ABOUT THIS EXERCISE » Locate every line below that contains the word "parsed" and copy it.

----- SUPPLIED RECORDS

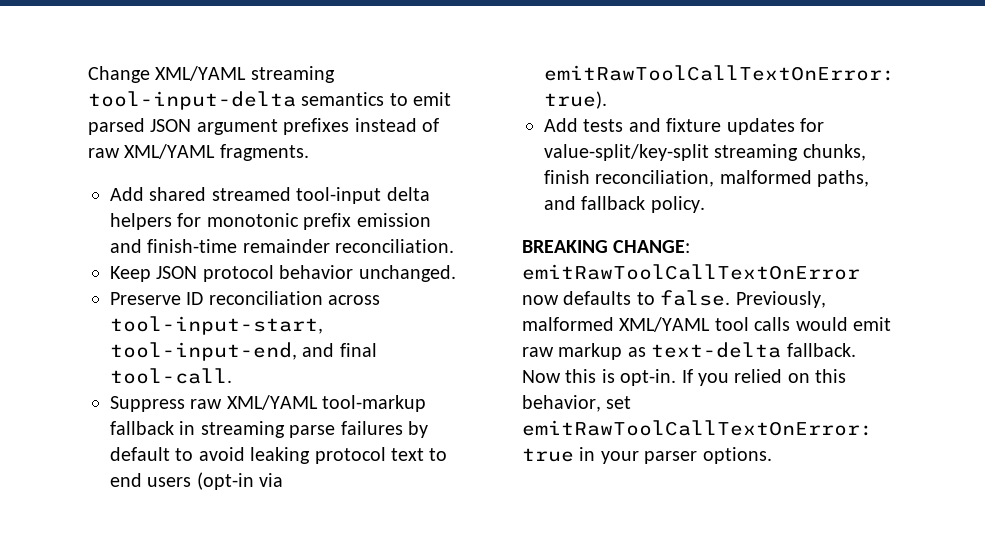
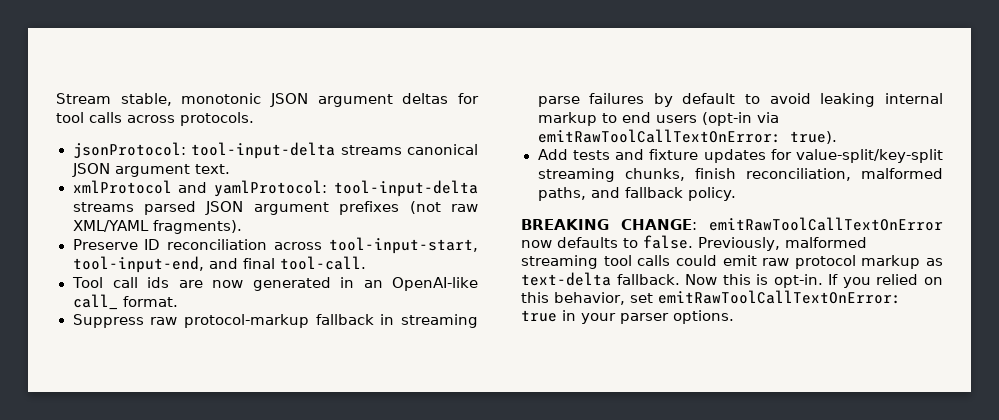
- Change XML/YAML streaming tool-input-delta semantics to emit parsed JSON argument prefixes instead of raw XML/YAML fragments.
- Add shared streamed tool-input delta helpers for monotonic prefix emission and finish-time remainder reconciliation.
- Keep JSON protocol behavior unchanged.
+ Stream stable, monotonic JSON argument deltas for tool calls across protocols.
+ jsonProtocol: tool-input-delta streams canonical JSON argument text.
+ xmlProtocol and yamlProtocol: tool-input-delta streams parsed JSON argument prefixes (not raw XML/YAML fragments).
+ Tool call ids are now generated in an OpenAI-like call_ format.
- Suppress raw XML/YAML tool-markup fallback in streaming parse failures by default to avoid leaking protocol text to end users (opt-in via emitRawToolCallTextOnError: true).
+ Suppress raw protocol-markup fallback in streaming parse failures by default to avoid leaking internal markup to end users (opt-in via emitRawToolCallTextOnError: true).
- Previously, malformed XML/YAML tool calls would emit raw markup as text-delta fallback.
+ Previously, malformed streaming tool calls could emit raw protocol markup as text-delta fallback.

----------

ANSWER TO THE EXERCISE »
- Change XML/YAML streaming tool-input-delta semantics to emit parsed JSON argument prefixes instead of raw XML/YAML fragments.
+ xmlProtocol and yamlProtocol: tool-input-delta streams parsed JSON argument prefixes (not raw XML/YAML fragments).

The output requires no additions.